** Opening Records supplied block **

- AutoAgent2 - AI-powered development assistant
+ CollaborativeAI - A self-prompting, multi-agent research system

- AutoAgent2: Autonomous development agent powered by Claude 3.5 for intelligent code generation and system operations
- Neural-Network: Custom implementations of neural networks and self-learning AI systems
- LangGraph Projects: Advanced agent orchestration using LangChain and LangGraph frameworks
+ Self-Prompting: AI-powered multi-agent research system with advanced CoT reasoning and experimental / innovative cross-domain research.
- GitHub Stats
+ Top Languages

** Closing Records supplied block **

# [Exercise aim]
Every entry must appear in the answer exactly as written.

# [Output of the exercise]
- AutoAgent2 - AI-powered development assistant
+ CollaborativeAI - A self-prompting, multi-agent research system

- AutoAgent2: Autonomous development agent powered by Claude 3.5 for intelligent code generation and system operations
- Neural-Network: Custom implementations of neural networks and self-learning AI systems
- LangGraph Projects: Advanced agent orchestration using LangChain and LangGraph frameworks
+ Self-Prompting: AI-powered multi-agent research system with advanced CoT reasoning and experimental / innovative cross-domain research.
- GitHub Stats
+ Top Languages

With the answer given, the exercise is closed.